As part of the Boston Public Art Triennial, a new, multi-city, public art experience from May-October that occurs every three years, Castle of our Skins presents a free music and dance performance, featuring percussionist Steph Davis and dancer Jenny Oliver, in conversation with sculptor Alison Croney Moses' This Moment for Joy.
Jenny Oliver
Jenny Oliver is an artist in the Greater Boston area working as a teacher, performer, choreographer and advocate for artistic integrity. She is a trauma informed, culturally responsive kinetic storyteller. She works at the intersection of dance, education, and collective collaboration to elevate issues affecting Black and Indigenous people. As a culturally Black person of Cape Verdean and Native American heritage she believes it's important to address the erasure of Native people and the ongoing systemic injustices towards Black people and is inspired by the ability of dance to catalyze meaningful and effective change in the lives of others. Alongside her work as a choreographer she is on faculty at Tufts University, Emerson College, the Dance Complex and Deborah Mason Performing Arts Center. Most recently she has expanded her collaborative work to include the development of a creative residency with the Mayor’s Office of New Urban Mechanics and Boston’s Office of Budget Management using creative storytelling, dance, and fiscal education to engage Boston residents in the city’s budgeting process.
Steph Davis
Steph Davis is a marimbist and cultural activist. Their music engages traditions, epistemologies, and aesthetics from the African diaspora as means for uncovering truthful historiographies, finding creative self-actualization, and reaching for collective liberation.

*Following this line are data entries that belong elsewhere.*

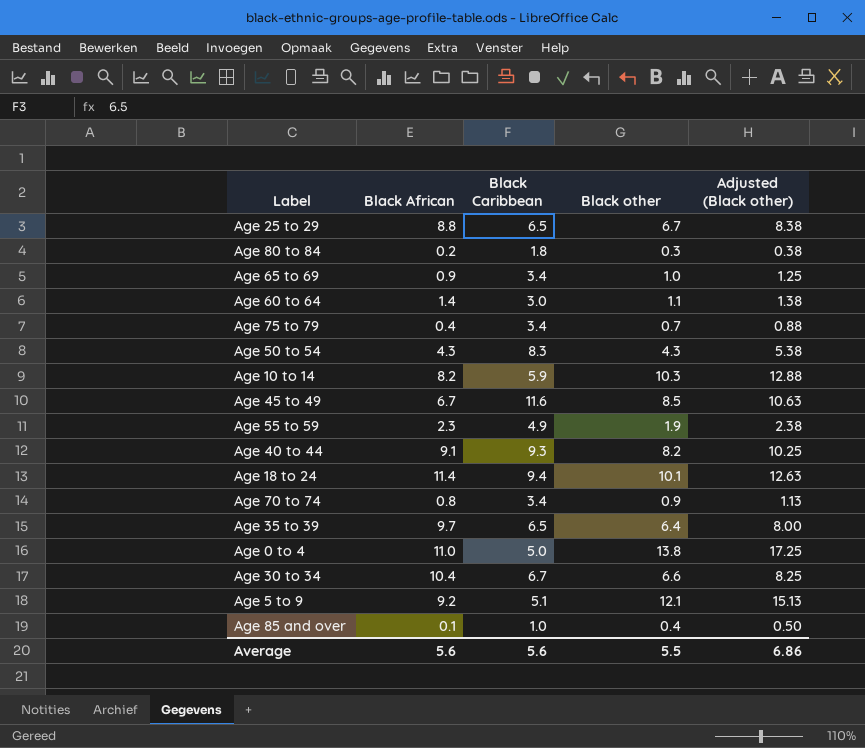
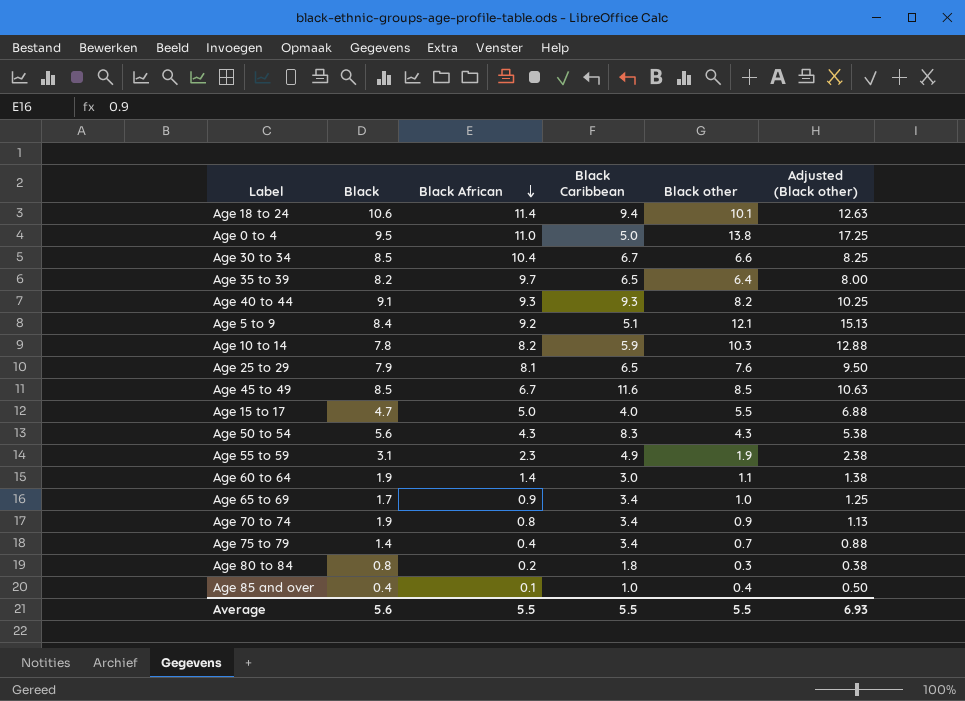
row order: none -> Black African descending
column Black | position: none -> 2
Age 40 to 44 | Black African: 9.1 -> 9.3
Age 25 to 29 | Black African: 8.8 -> 8.1
Age 25 to 29 | Black other: 6.7 -> 7.6
Age 25 to 29 | Adjusted (Black other): 8.38 -> 9.50
row Age 15 to 17: none -> 4.7 | 5.0 | 4.0 | 5.5 | 6.88
Average | Black African: 5.6 -> 5.5
Average | Black Caribbean: 5.6 -> 5.5
Average | Adjusted (Black other): 6.86 -> 6.93

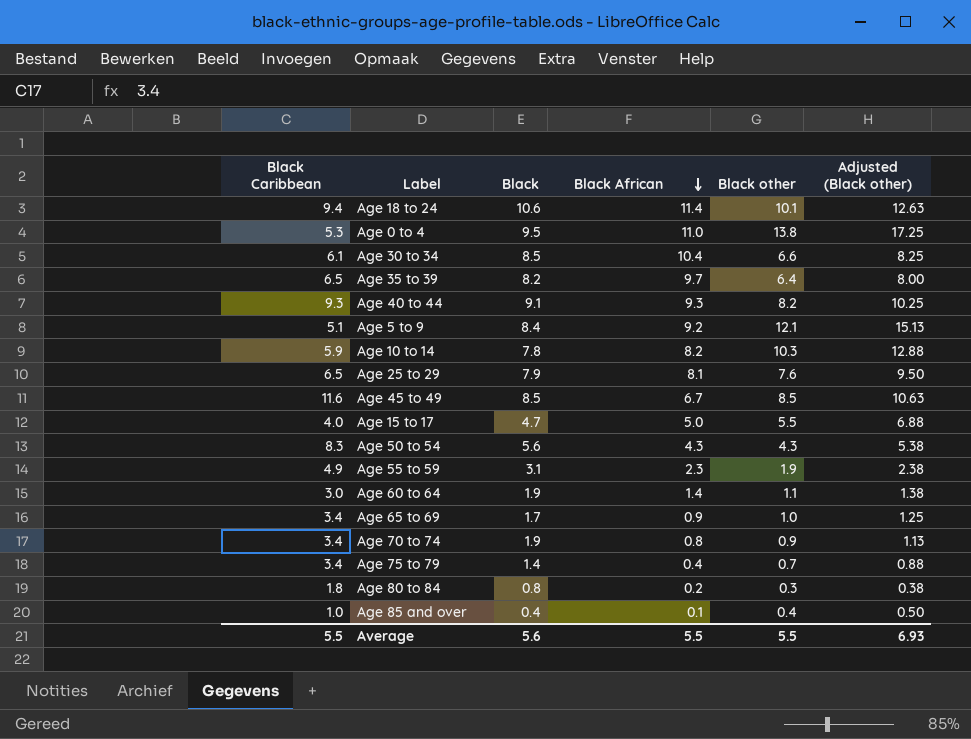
column Black Caribbean | position: 4 -> 1
Age 0 to 4 | Black Caribbean: 5.0 -> 5.3
Age 30 to 34 | Black Caribbean: 6.7 -> 6.1

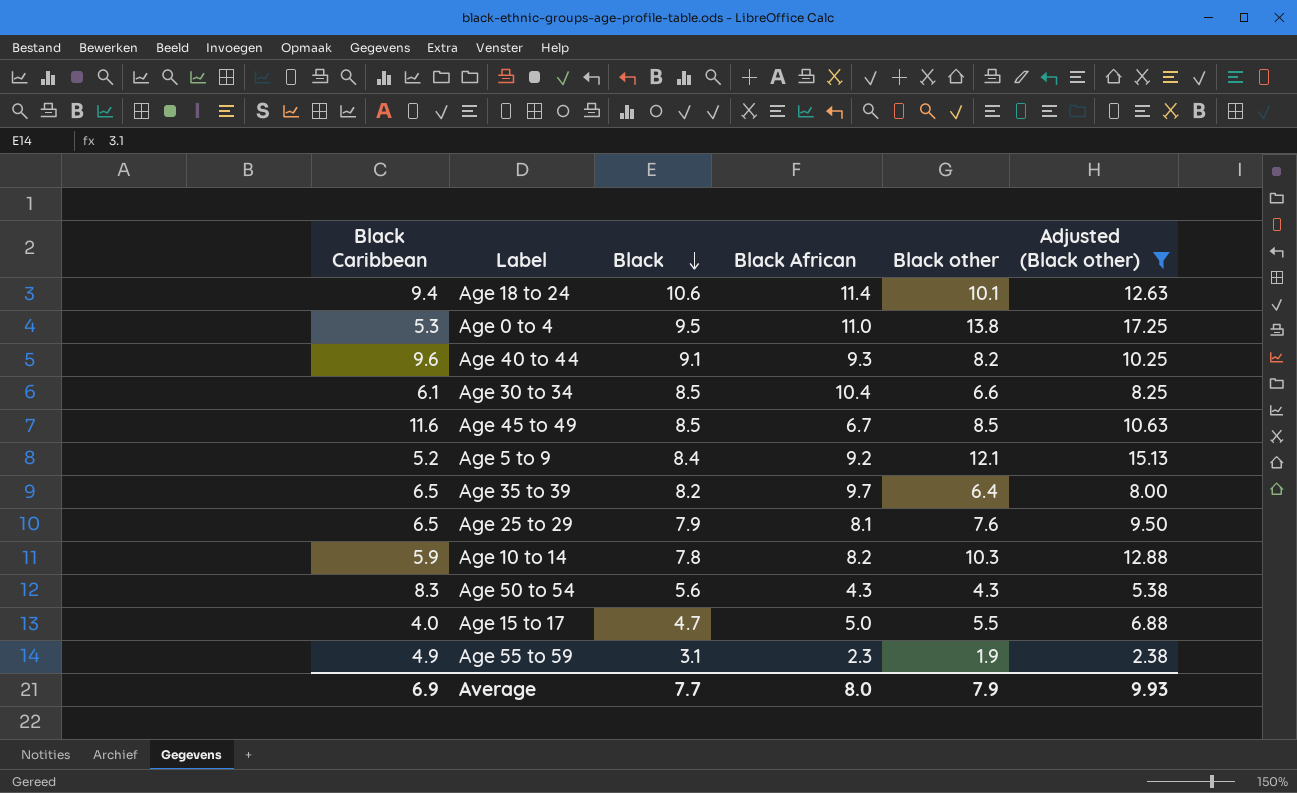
filter: none -> Adjusted (Black other) >= 2.38
row order: Black African descending -> Black descending
Age 40 to 44 | Black Caribbean: 9.3 -> 9.6
Age 5 to 9 | Black Caribbean: 5.1 -> 5.2
Average | Black Caribbean: 5.5 -> 6.9
Average | Black: 5.6 -> 7.7
Average | Black African: 5.5 -> 8.0
Average | Black other: 5.5 -> 7.9
Average | Adjusted (Black other): 6.93 -> 9.93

Hailed by The Washington Post as a "crisp, controlled" performer who “is engaged in deep explorations of acoustic and historical resonance,” Steph tours the U.S. as a marimba soloist and chamber musician. Encompassing African American spirituals, the Black classical tradition, West African gyil music, and contemporary classical music, Steph’s performances push the boundaries of genre while centering African-descended people and cultures. Through their arrangements and commissions, Steph has contributed over 20 works by Black composers to the marimba's solo and chamber repertoire. They have premiered works by Alissa Voth, Damien Geter, and Pamela Z, among others. Steph proudly endorses Marimba One instruments and mallets as a Marimba One Premier Artist.
A researcher and scholar of African American music, Steph is a teaching artist with Castle of our Skins, a Black arts institution. They are also an instructor of music theory at the Boston Conservatory. They have presented performances and masterclasses on marimba and vibraphone at the University of Central Florida, University of Massachusetts Amherst, and the Center of Mallet Percussion Research at Kutztown University. Steph has been awarded residencies at the Goethe-Institut Boston, Avaloch Farm Music Institute, and Boston Center for the Arts.
Steph received their Master of Music in marimba performance from Boston Conservatory at Berklee, where they studied with Nancy Zeltsman. They also hold a Bachelor of Music in percussion performance from the Conservatory.
Steph resides on unceded land of the Neponset band of the Massachusett tribe, bordertown Boston, MA.